WHAT TO PRODUCE:
Omit the pictures and reproduce the rest of the listing exactly.

SUPPLIED RECORDS:
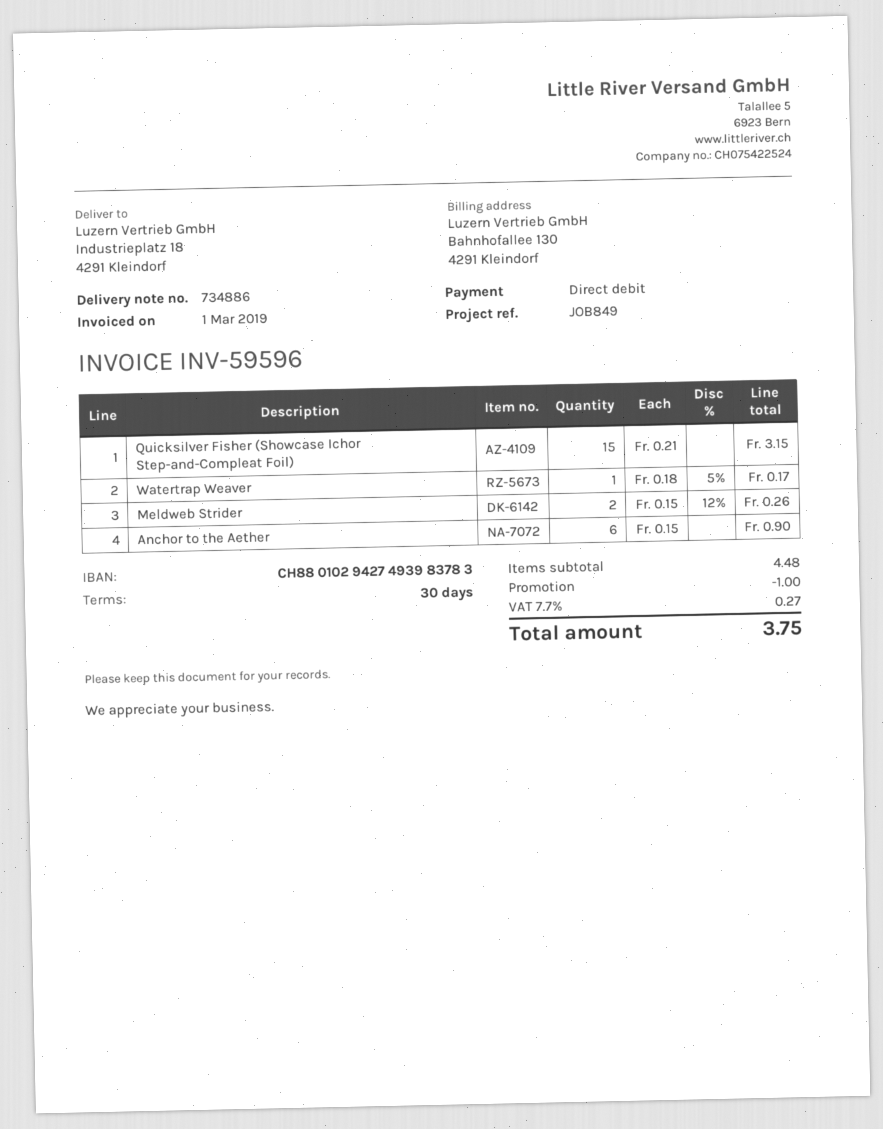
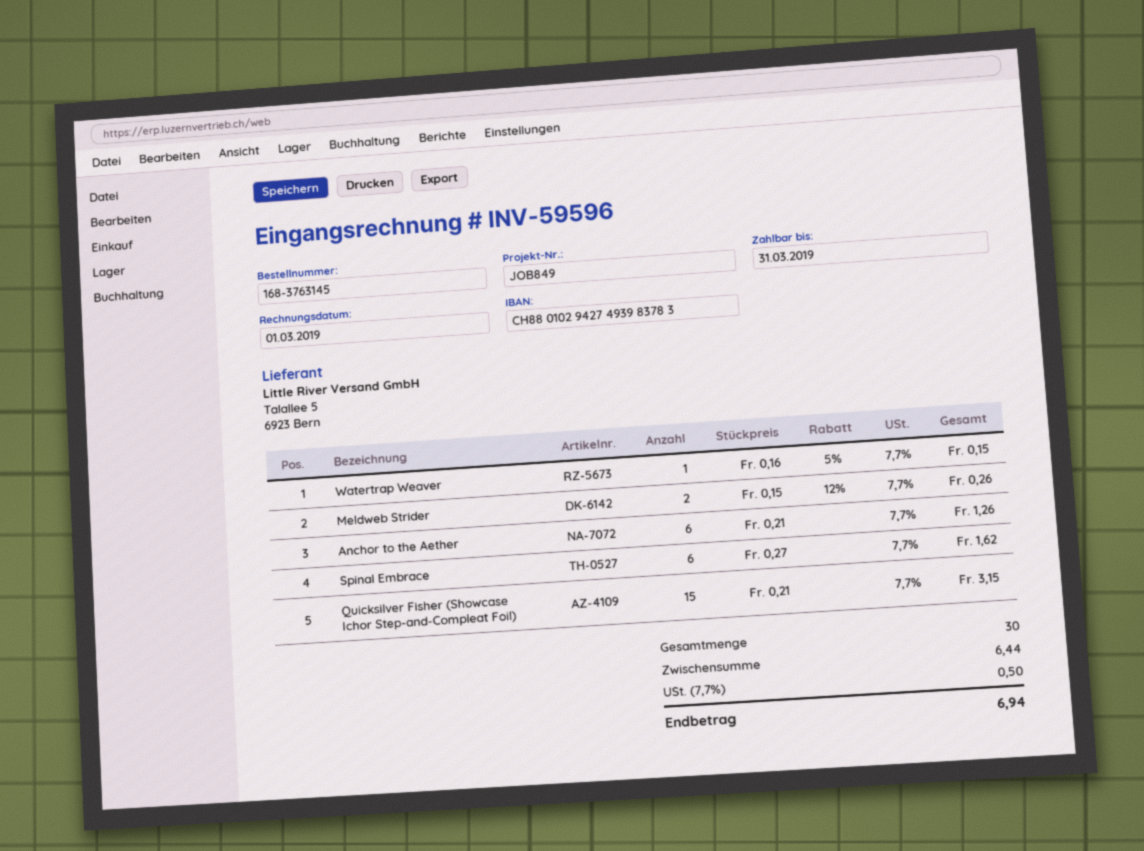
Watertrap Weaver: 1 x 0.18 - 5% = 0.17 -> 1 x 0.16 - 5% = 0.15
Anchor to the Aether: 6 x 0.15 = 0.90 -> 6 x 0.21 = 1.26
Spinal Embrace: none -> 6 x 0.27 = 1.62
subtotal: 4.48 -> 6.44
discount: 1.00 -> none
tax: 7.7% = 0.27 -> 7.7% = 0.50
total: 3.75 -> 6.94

TASK RESPONSE:
Watertrap Weaver: 1 x 0.18 - 5% = 0.17 -> 1 x 0.16 - 5% = 0.15
Anchor to the Aether: 6 x 0.15 = 0.90 -> 6 x 0.21 = 1.26
Spinal Embrace: none -> 6 x 0.27 = 1.62
subtotal: 4.48 -> 6.44
discount: 1.00 -> none
tax: 7.7% = 0.27 -> 7.7% = 0.50
total: 3.75 -> 6.94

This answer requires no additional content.